> **WORK ITEM**: Where the word "liǎng" shows up in the entries below, please copy the whole line.
-- DATA FOR PROCESSING follows --
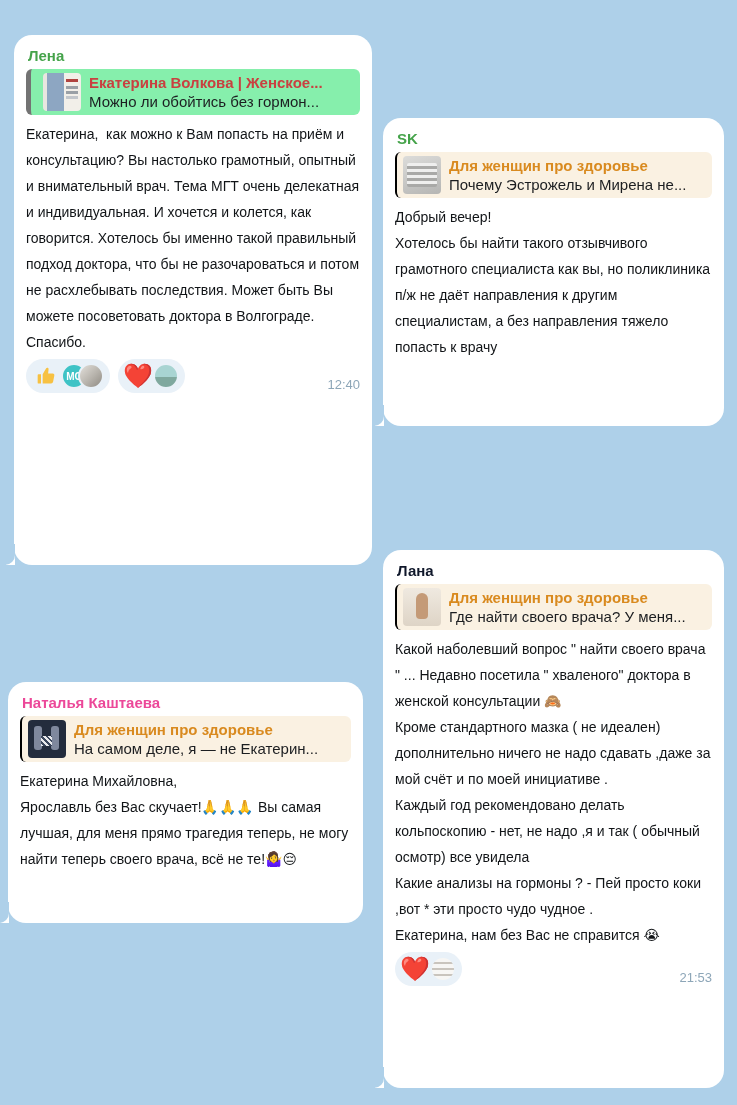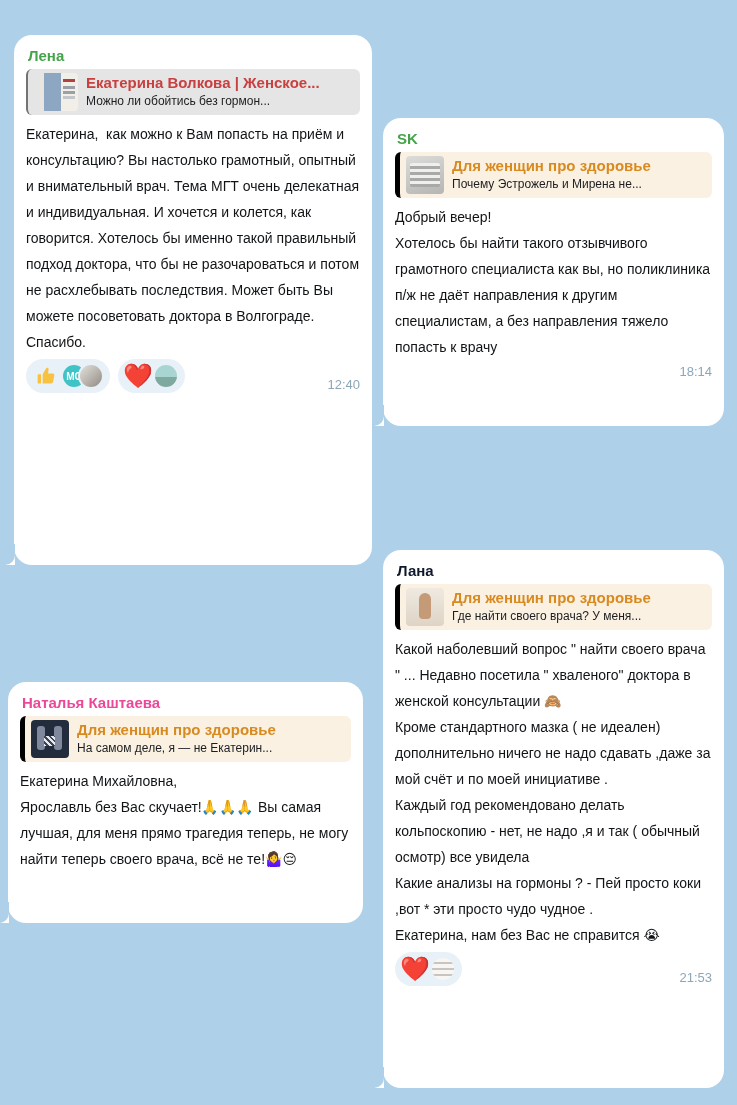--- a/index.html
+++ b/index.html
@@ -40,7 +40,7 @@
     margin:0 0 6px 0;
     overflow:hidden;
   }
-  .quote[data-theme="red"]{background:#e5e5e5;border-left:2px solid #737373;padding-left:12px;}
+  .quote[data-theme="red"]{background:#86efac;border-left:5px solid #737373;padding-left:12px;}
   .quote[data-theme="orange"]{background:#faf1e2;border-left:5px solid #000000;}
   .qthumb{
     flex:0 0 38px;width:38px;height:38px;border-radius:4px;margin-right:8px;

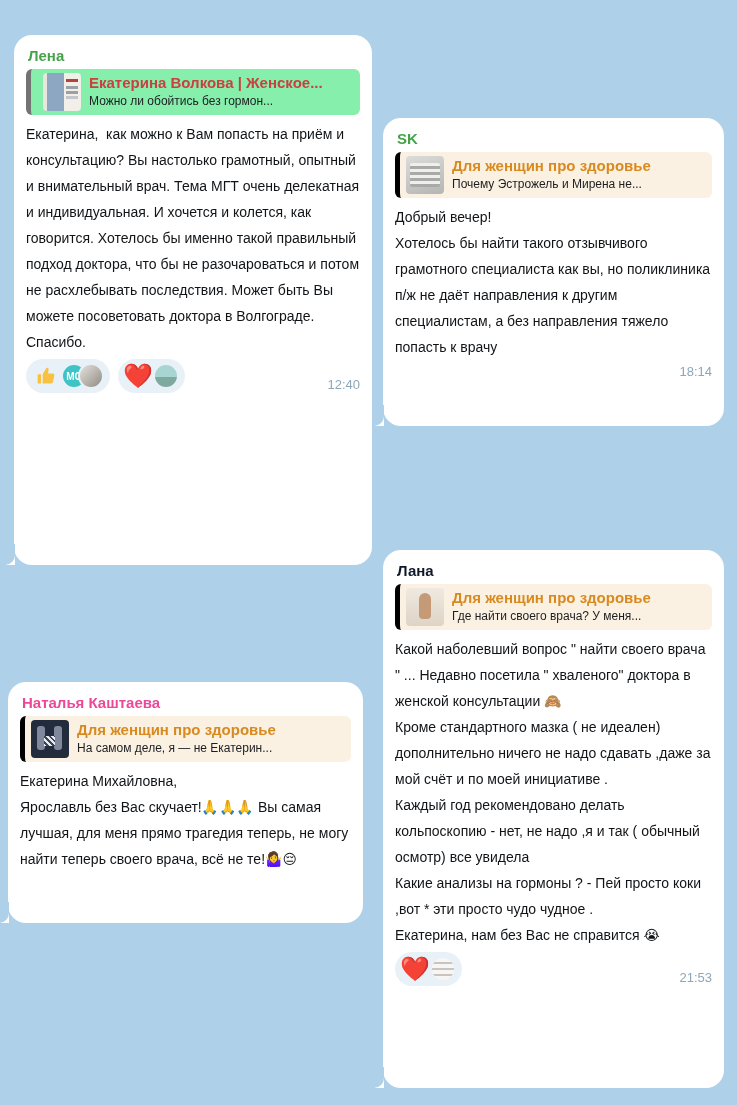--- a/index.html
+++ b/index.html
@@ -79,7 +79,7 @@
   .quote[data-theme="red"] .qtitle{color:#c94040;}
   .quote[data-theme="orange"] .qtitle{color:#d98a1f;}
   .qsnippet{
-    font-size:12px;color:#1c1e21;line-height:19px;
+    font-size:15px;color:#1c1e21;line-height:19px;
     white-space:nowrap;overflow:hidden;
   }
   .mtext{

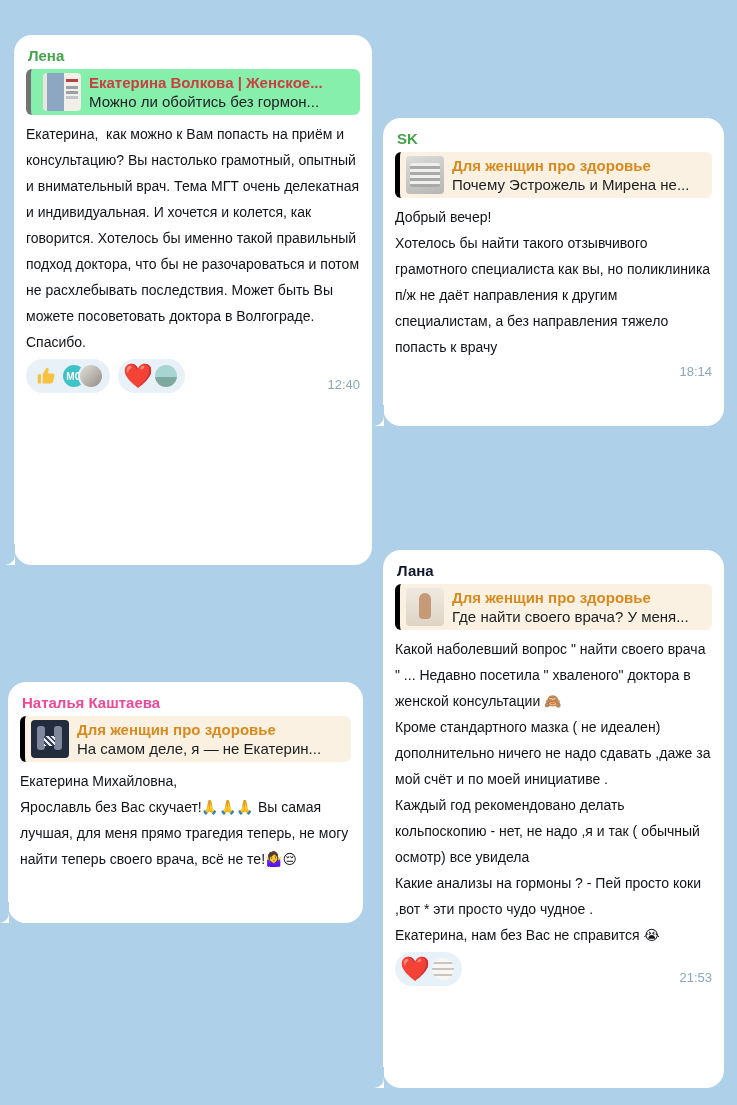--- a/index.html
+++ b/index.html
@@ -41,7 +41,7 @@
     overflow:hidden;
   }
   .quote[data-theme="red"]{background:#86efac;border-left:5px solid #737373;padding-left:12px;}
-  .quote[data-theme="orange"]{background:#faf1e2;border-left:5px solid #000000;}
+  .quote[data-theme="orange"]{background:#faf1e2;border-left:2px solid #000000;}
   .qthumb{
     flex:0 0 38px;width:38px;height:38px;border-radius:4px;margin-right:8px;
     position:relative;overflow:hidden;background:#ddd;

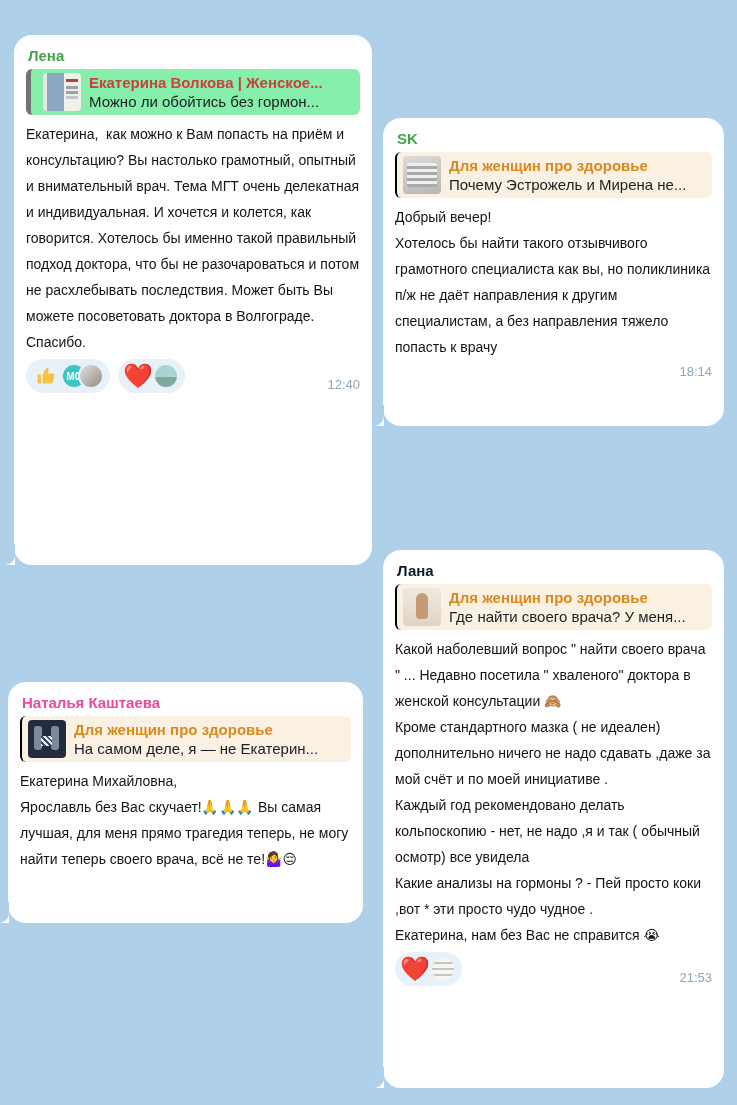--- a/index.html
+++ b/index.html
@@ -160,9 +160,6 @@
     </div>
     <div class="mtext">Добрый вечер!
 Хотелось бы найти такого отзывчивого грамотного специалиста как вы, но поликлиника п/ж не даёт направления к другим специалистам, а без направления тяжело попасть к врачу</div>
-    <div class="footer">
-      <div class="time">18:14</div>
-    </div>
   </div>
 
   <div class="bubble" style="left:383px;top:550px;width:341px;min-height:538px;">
-- DATA FOR PROCESSING concluded --
-- DATA FOR PROCESSING follows --
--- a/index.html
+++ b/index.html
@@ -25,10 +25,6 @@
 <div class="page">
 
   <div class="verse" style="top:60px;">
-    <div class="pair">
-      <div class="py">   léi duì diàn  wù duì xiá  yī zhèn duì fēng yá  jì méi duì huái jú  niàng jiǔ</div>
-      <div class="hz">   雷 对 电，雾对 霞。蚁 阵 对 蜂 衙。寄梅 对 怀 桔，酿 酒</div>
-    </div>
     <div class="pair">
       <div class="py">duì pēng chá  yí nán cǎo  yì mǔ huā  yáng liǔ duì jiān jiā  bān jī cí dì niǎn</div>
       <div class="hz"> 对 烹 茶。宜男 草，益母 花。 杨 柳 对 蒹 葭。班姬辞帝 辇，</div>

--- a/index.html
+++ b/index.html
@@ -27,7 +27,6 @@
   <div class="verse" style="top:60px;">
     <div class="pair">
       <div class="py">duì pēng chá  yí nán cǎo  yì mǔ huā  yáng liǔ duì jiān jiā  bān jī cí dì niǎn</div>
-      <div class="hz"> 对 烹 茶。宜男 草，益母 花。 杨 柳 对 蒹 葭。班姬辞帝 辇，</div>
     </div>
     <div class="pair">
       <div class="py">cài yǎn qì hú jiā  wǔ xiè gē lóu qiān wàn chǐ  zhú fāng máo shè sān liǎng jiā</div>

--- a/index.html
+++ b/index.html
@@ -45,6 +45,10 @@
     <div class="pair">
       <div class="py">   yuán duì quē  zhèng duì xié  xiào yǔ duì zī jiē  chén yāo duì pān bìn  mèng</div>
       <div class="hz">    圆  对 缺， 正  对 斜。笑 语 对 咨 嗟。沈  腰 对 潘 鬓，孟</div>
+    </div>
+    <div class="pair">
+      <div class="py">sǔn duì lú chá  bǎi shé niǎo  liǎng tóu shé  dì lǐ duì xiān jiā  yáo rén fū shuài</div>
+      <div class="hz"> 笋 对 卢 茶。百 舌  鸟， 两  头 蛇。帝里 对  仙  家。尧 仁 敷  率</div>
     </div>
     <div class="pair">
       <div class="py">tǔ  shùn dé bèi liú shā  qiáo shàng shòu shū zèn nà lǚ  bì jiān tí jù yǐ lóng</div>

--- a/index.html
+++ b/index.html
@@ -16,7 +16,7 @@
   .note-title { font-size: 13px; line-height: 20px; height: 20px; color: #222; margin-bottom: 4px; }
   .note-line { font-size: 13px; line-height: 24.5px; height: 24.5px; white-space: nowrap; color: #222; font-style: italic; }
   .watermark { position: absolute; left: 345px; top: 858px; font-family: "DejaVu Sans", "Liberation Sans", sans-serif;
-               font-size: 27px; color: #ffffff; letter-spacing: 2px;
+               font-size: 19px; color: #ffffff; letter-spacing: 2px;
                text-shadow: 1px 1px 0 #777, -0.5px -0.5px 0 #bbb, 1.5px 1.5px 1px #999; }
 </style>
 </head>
-- DATA FOR PROCESSING concluded --
-- DATA FOR PROCESSING follows --
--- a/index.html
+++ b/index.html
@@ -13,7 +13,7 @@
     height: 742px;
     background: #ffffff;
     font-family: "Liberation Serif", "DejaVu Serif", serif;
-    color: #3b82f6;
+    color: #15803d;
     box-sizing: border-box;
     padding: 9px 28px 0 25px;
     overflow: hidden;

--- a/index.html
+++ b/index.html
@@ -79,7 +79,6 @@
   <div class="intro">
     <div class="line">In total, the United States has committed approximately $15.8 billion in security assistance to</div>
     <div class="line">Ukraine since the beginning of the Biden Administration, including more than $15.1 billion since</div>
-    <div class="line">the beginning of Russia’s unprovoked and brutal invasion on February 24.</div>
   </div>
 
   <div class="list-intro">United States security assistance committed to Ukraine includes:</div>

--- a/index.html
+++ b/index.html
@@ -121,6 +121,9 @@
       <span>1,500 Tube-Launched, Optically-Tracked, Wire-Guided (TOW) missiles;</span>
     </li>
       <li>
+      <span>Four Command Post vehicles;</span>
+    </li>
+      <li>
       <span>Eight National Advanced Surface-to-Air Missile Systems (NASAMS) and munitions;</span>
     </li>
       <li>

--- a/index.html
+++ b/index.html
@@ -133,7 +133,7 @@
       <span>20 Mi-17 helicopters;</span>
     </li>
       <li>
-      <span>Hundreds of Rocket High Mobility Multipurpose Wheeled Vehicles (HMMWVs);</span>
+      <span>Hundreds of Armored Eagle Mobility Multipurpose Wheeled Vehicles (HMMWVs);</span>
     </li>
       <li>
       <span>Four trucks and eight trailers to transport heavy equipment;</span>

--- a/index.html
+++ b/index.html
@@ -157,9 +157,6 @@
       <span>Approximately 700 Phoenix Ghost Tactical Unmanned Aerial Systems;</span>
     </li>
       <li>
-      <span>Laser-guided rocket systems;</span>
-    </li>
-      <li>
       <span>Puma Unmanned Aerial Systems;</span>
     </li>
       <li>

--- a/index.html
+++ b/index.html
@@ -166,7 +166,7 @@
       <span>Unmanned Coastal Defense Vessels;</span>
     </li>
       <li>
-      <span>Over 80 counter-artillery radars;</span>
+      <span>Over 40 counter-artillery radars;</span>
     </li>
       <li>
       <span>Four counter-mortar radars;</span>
-- DATA FOR PROCESSING concluded --
> **EXERCISE RESULT**:
       <div class="py">cài yǎn qì hú jiā  wǔ xiè gē lóu qiān wàn chǐ  zhú fāng máo shè sān liǎng jiā</div>
+      <div class="py">sǔn duì lú chá  bǎi shé niǎo  liǎng tóu shé  dì lǐ duì xiān jiā  yáo rén fū shuài</div>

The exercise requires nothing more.